Active-Negative. Psychiatrists are outraged by such remote-control analysis. Protests Harvard’s Dr. Robert Coles: “This is the most blatant kind of psychiatric reductionism. It’s hard enough to interpret a person’s motives or reasons even firsthand.” Dr. Jacob Swartz of Boston, spokesman for the American Psychoanalytic Association, says: “To form a valid opinion, one should see the patient.”

Still, there are supporters of behavioral profiles, often called “psychohistories.” Retired Harvard Historian William Langer, former chief of research at the OSS, says that secondhand material can sometimes tell more about a person than his own words when he knows he is under analysis.

Psychohistory, in fact, is nothing new. Numerous widely respected behavioral analyses have been done on world figures, notably Psychoanalyst Erik Erikson’s profiles of Martin Luther and Gandhi, and Duke Political Scientist James David Barber’s The Presidential Character, which contends that “active-negative” Presidents like Nixon face crises by “riding the tiger to the end.” M.I.T. History Professor Bruce Mazlish adds in his 1972 psychohistory, In Search of Nixon, that because two of the President’s brothers died in their youth, he continually struggles with “death fears”; to confront these, he may subconsciously seek out crises.

Perhaps the most famous behavioral analysis was the Hitler study done by Dr. Walter Langer, William’s brother, for the U.S. Government during World War II. Declassified in 1972 and published as The Mind of Adolph Hitler, Langer’s work proved uncannily accurate; he not only predicted Hitler’s suicide, but also that “each defeat will shake his confidence and … he will probably try to compensate for his vulnerability by stressing his brutality.” In fact, Hitler began ordering mass slaughters of the Jews as his military position crumbled. But even Langer calls psychiatric profiles “90% guesswork.”

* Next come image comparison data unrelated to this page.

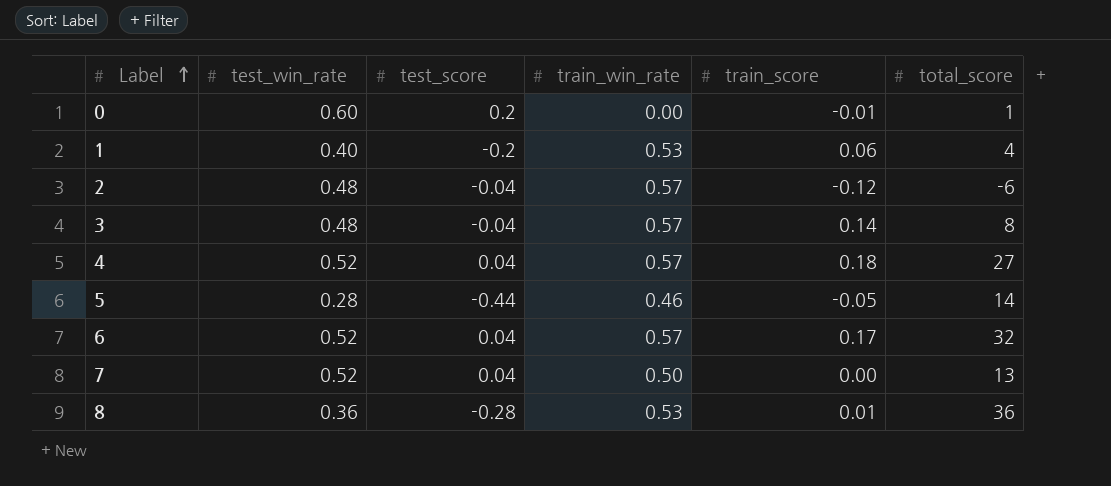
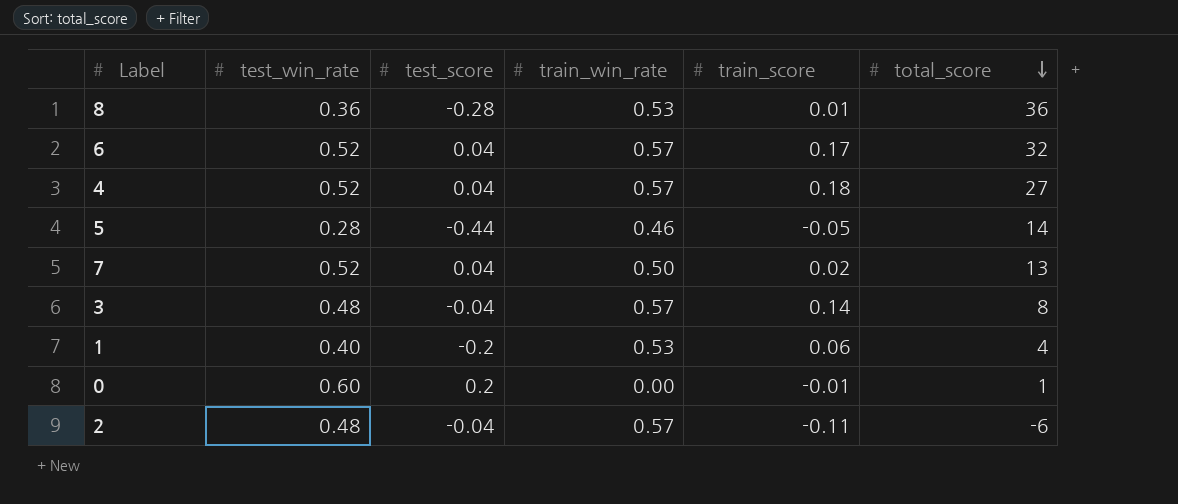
row order: Label ascending -> total_score descending
7 | train_score: 0.00 -> 0.02
2 | train_score: -0.12 -> -0.11

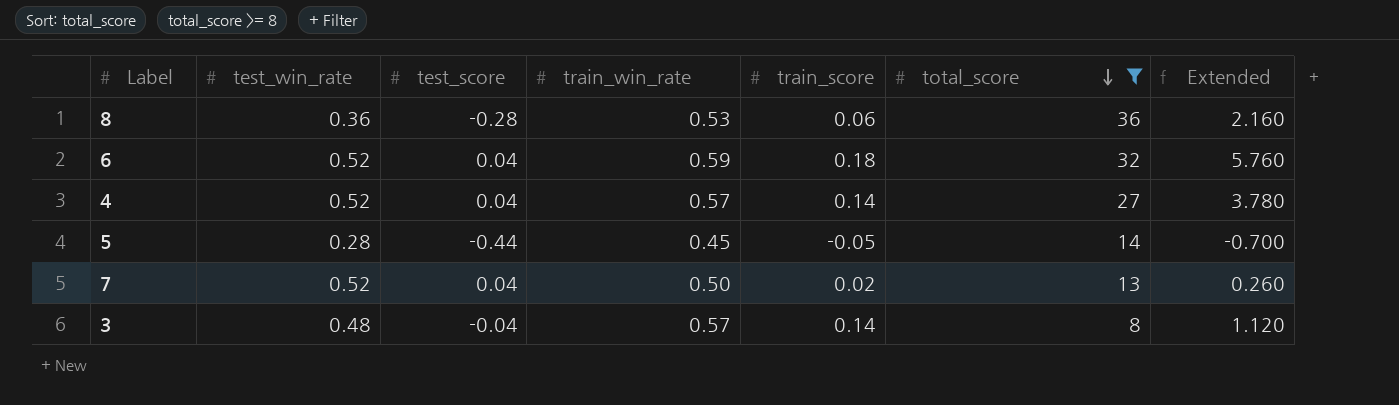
filter: none -> total_score >= 8
column Extended | formula: none -> [train_score] * [total_score]
8 | train_score: 0.01 -> 0.06
6 | train_win_rate: 0.57 -> 0.59
6 | train_score: 0.17 -> 0.18
4 | train_score: 0.18 -> 0.14
5 | train_win_rate: 0.46 -> 0.45

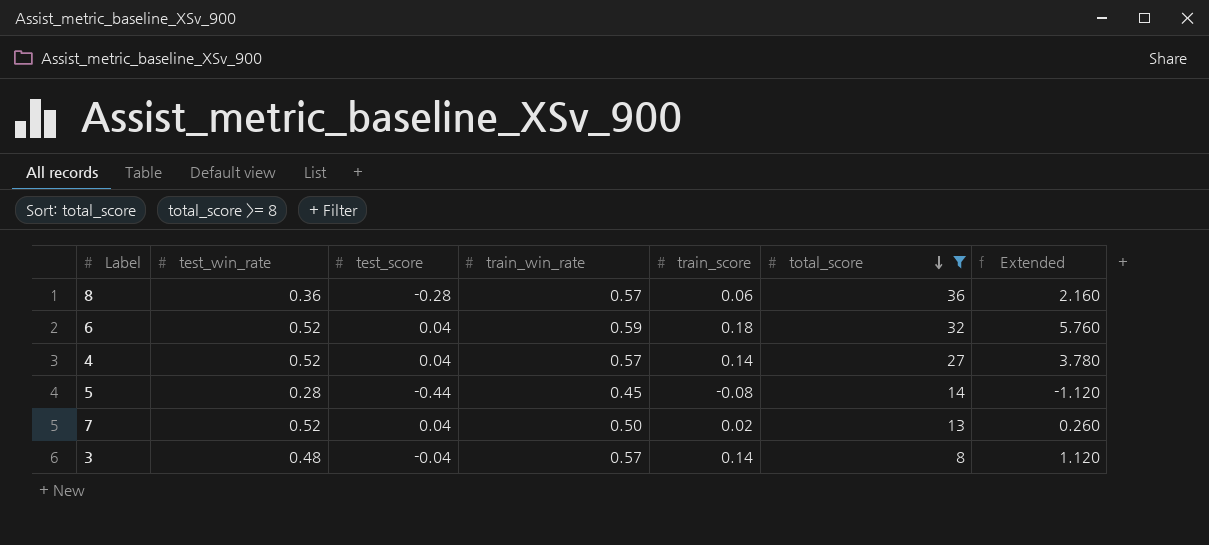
8 | train_win_rate: 0.53 -> 0.57
5 | train_score: -0.05 -> -0.08
5 | Extended: -0.700 -> -1.120

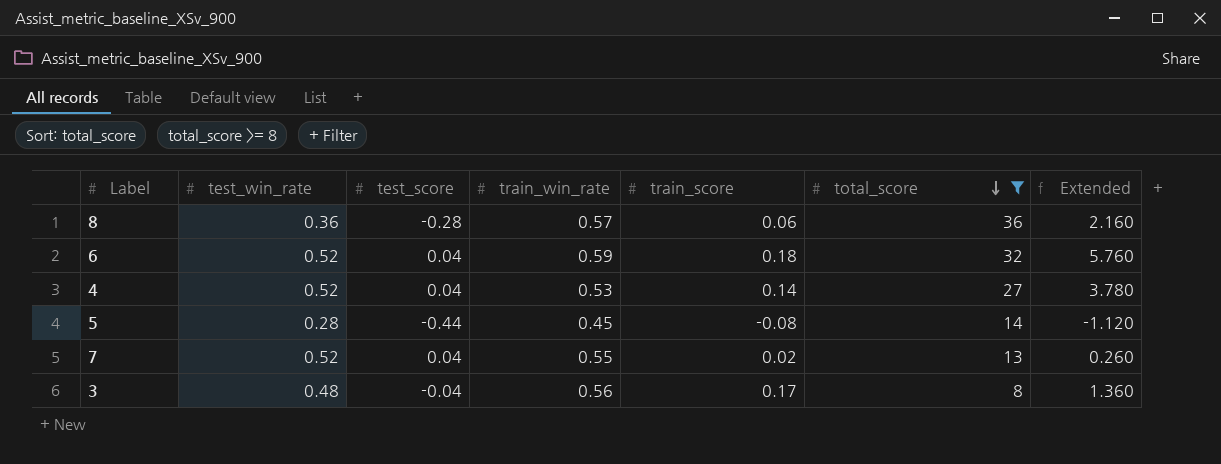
4 | train_win_rate: 0.57 -> 0.53
7 | train_win_rate: 0.50 -> 0.55
3 | train_win_rate: 0.57 -> 0.56
3 | train_score: 0.14 -> 0.17
3 | Extended: 1.120 -> 1.360

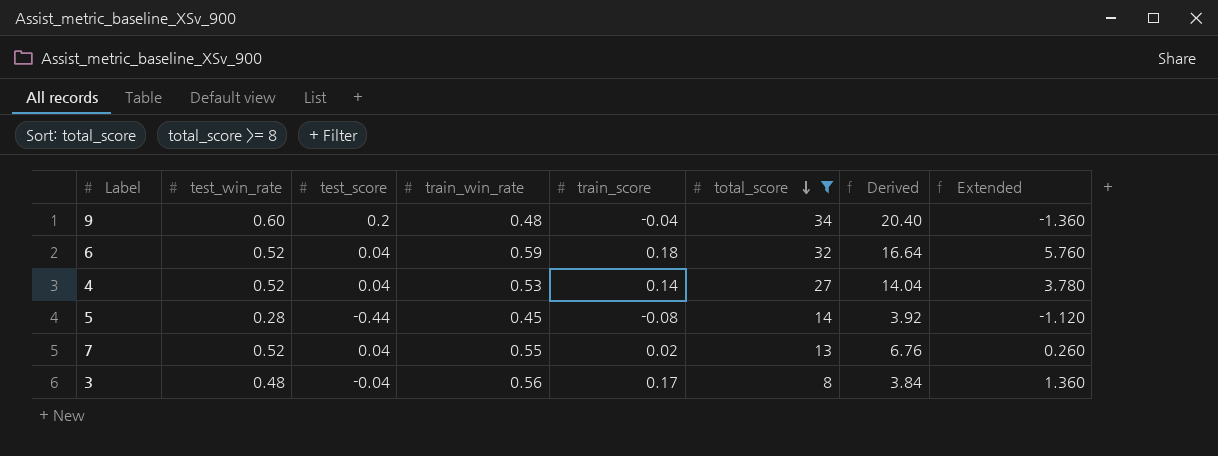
column Derived | formula: none -> [test_win_rate] * [total_score]
row 8: 0.36 | -0.28 | 0.57 | 0.06 | 36 | 2.160 -> none
row 9: none -> 0.60 | 0.2 | 0.48 | -0.04 | 34 | 20.40 | -1.360

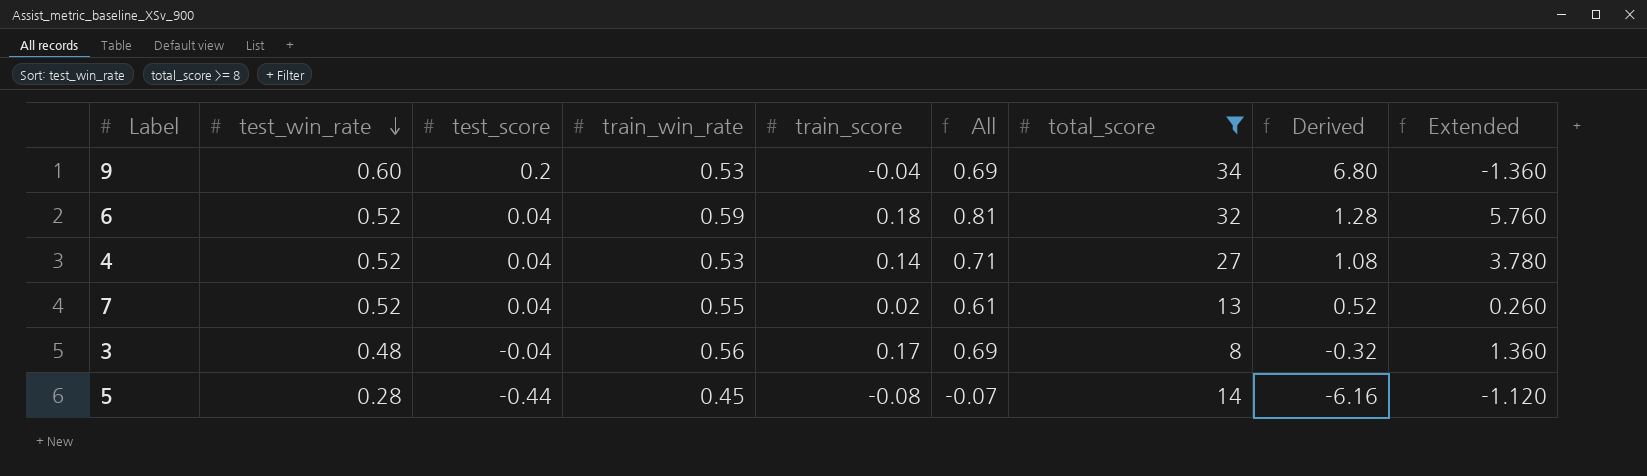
row order: total_score descending -> test_win_rate descending
column All | formula: none -> [test_score] + [train_win_rate] + [train_score]
column Derived | formula: [test_win_rate] * [total_score] -> [test_score] * [total_score]
9 | train_win_rate: 0.48 -> 0.53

Encouraged by Langer’s accuracy, the Government has been using psychiatric profiles as a tool ever since. Though Ellsberg was the first U.S. civilian to get the treatment, intelligence experts regularly do analyses of world leaders, including Chairman Mao, Indira Gandhi, Archbishop Makarios, as well as Soviet Party Boss Leonid Brezhnev, Defense Minister Andrei Grechko and Military Theorist A.A. Sidorenko. Says one official: “Everything a person has written, what he reads, who influences him, his sex life, ailments and prognosis—everything goes into the making of a profile.”

Many diplomatic sources consider these reports invaluable in negotiating with a foreign leader. Says one: “The profiles provide pertinent and practical guidance in sizing up a guy.”

Industry too has experimented with psychiatric profiles, requesting them on likely executive talent. In recent years, however, the business has slumped. Alfred Marrow, president of the National Academy of Professional Psychologists, explains that “the profiles turned out to be useless” because there was little relationship between their conclusions and an executive’s performance on the job. James Clovis of Handy Assoc., an executive-recruitment firm, reports that companies are now more interested in their own personal evaluation of a job candidate and his performance records than what psychologists might say. Perhaps most important, many firms have an understandable fear: that behavioral analyses will break the laws guaranteeing a citizen’s right to privacy.